─── MATERIAL FOR THE TASK

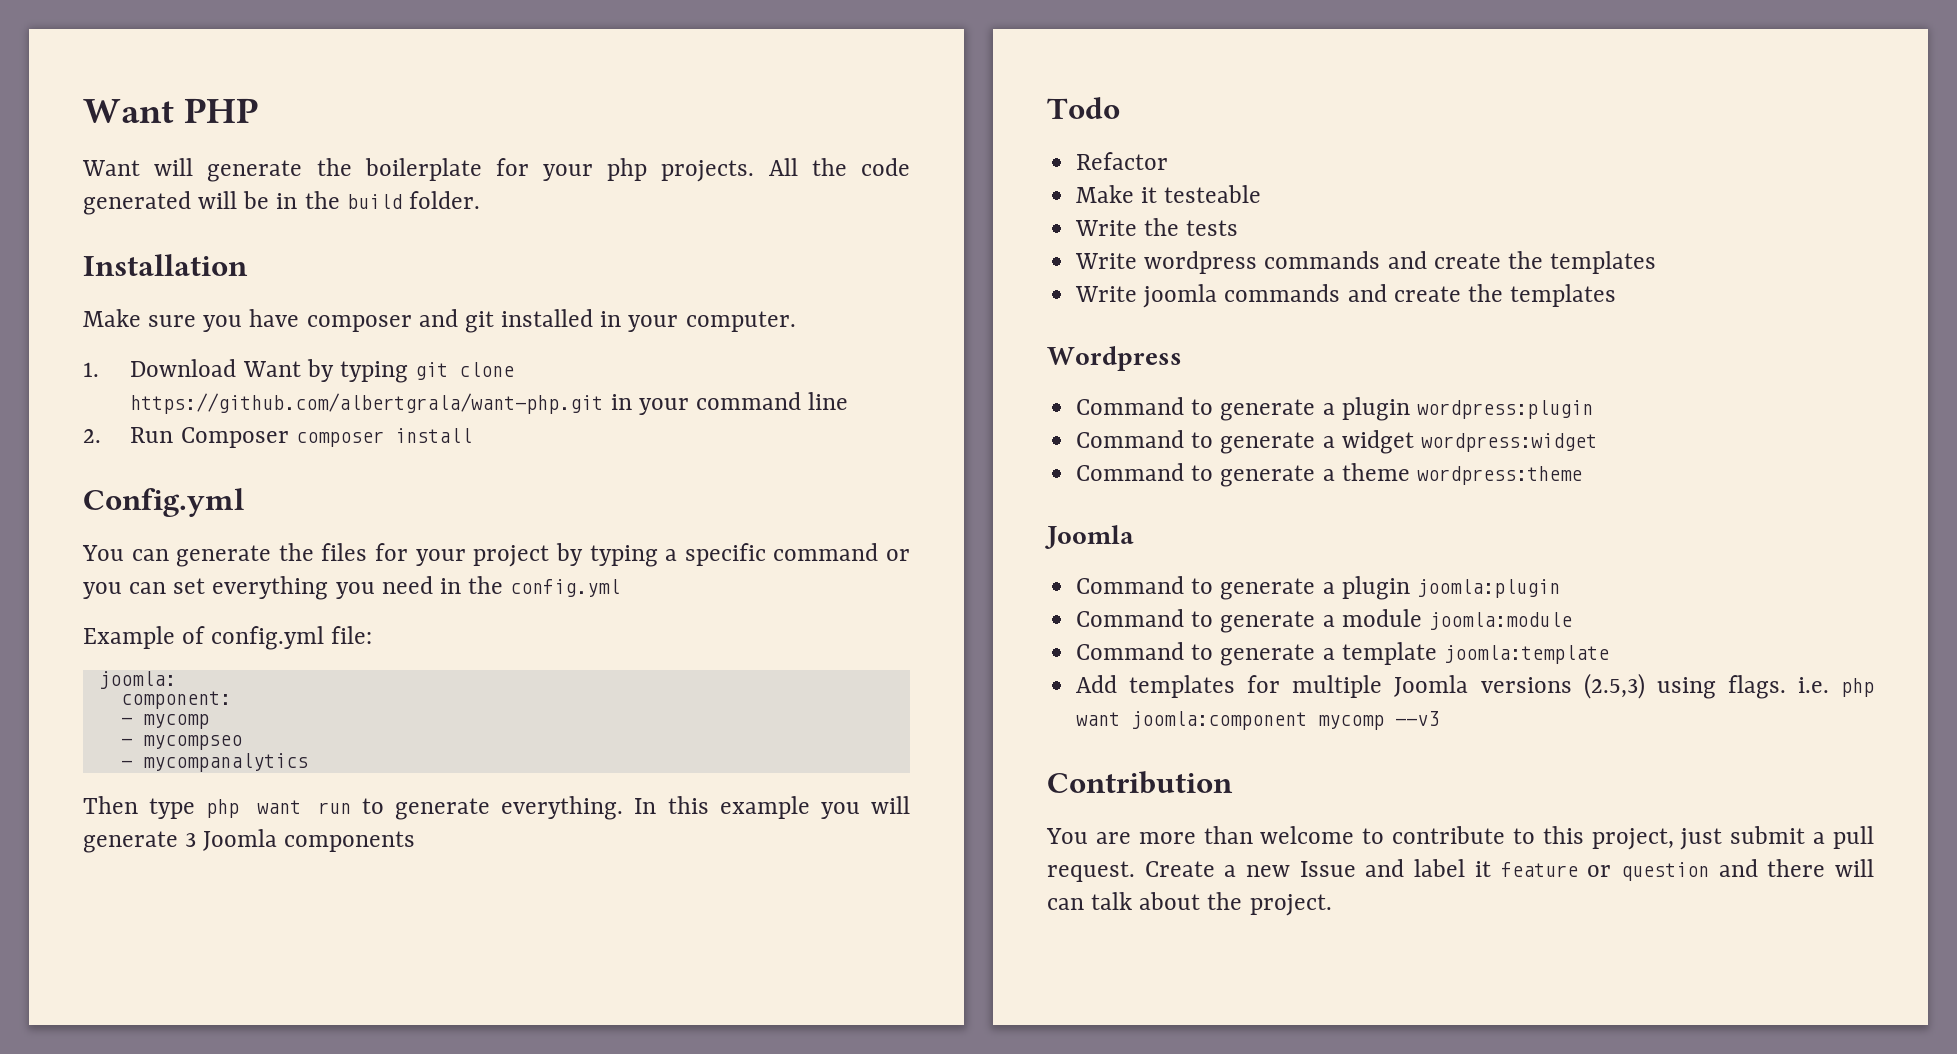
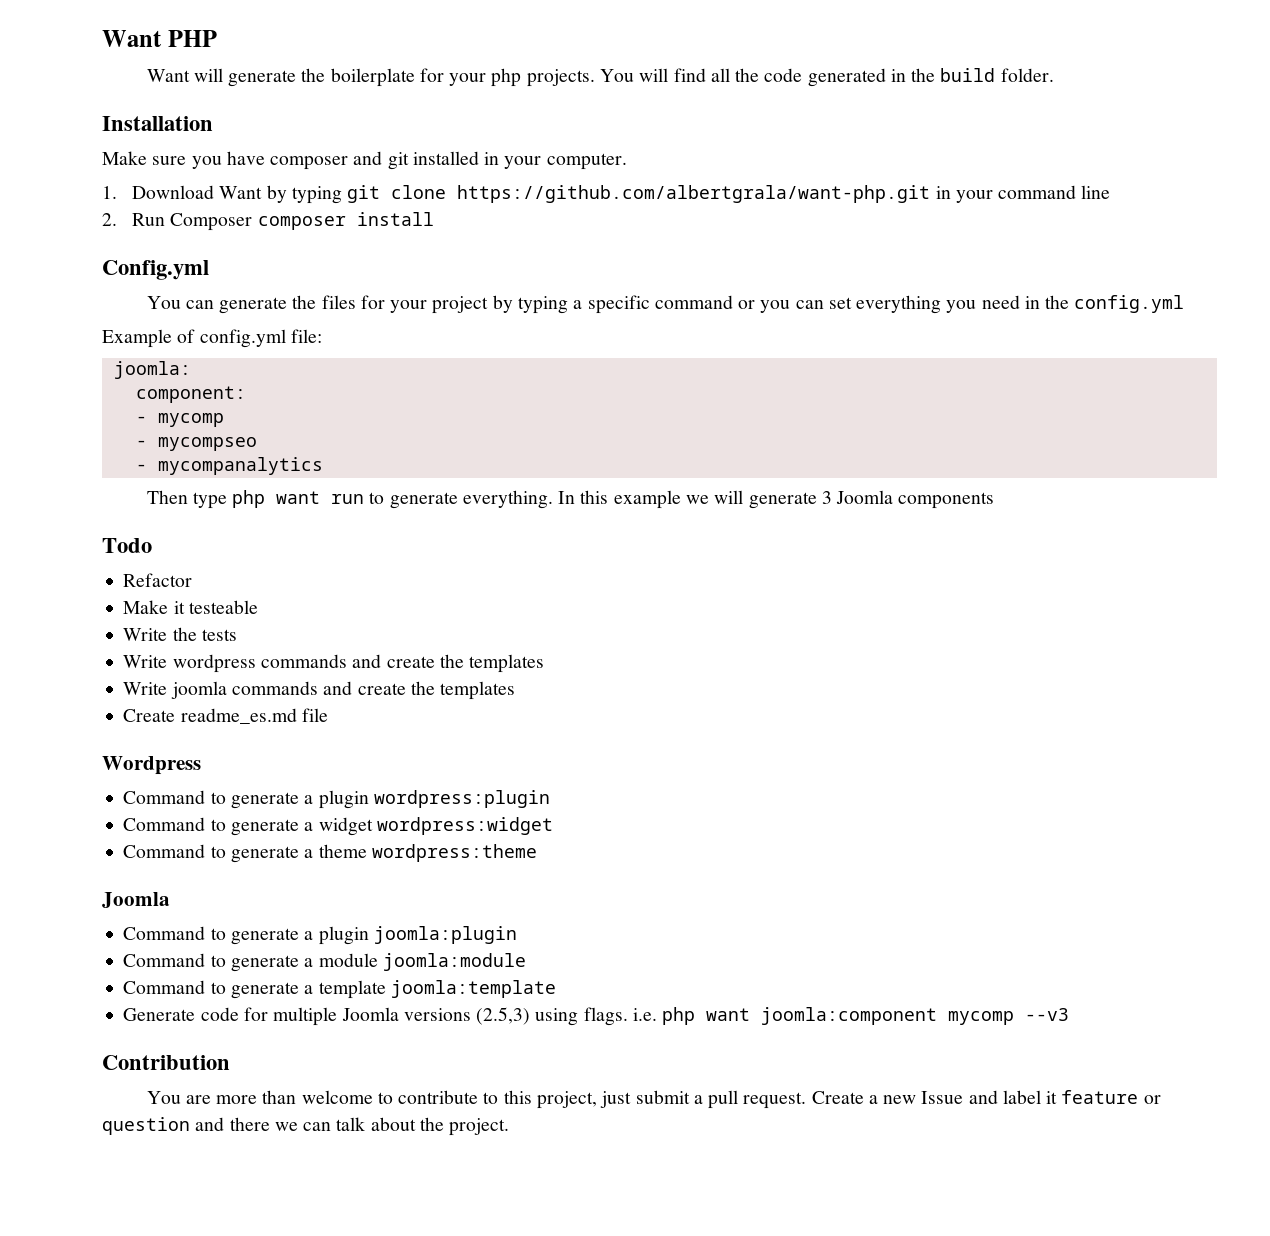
[768,158,798,176] All -> [599,68,730,82] You will find all
[198,191,270,209] will be -> (886, 77) none
[820,802,860,819] you -> [685,495,709,504] we
(1617, 295) none -> [123,708,328,724] // Create readme_es.md file
[1076,675,1236,698] Add templates -> [123,1007,239,1021] Generate code
[1835,859,1874,877] will -> [274,1122,298,1131] we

──────

Copy the records above exactly. The pictures are not part of the copy.

REPLY:
[768,158,798,176] All -> [599,68,730,82] You will find all
[198,191,270,209] will be -> (886, 77) none
[820,802,860,819] you -> [685,495,709,504] we
(1617, 295) none -> [123,708,328,724] // Create readme_es.md file
[1076,675,1236,698] Add templates -> [123,1007,239,1021] Generate code
[1835,859,1874,877] will -> [274,1122,298,1131] we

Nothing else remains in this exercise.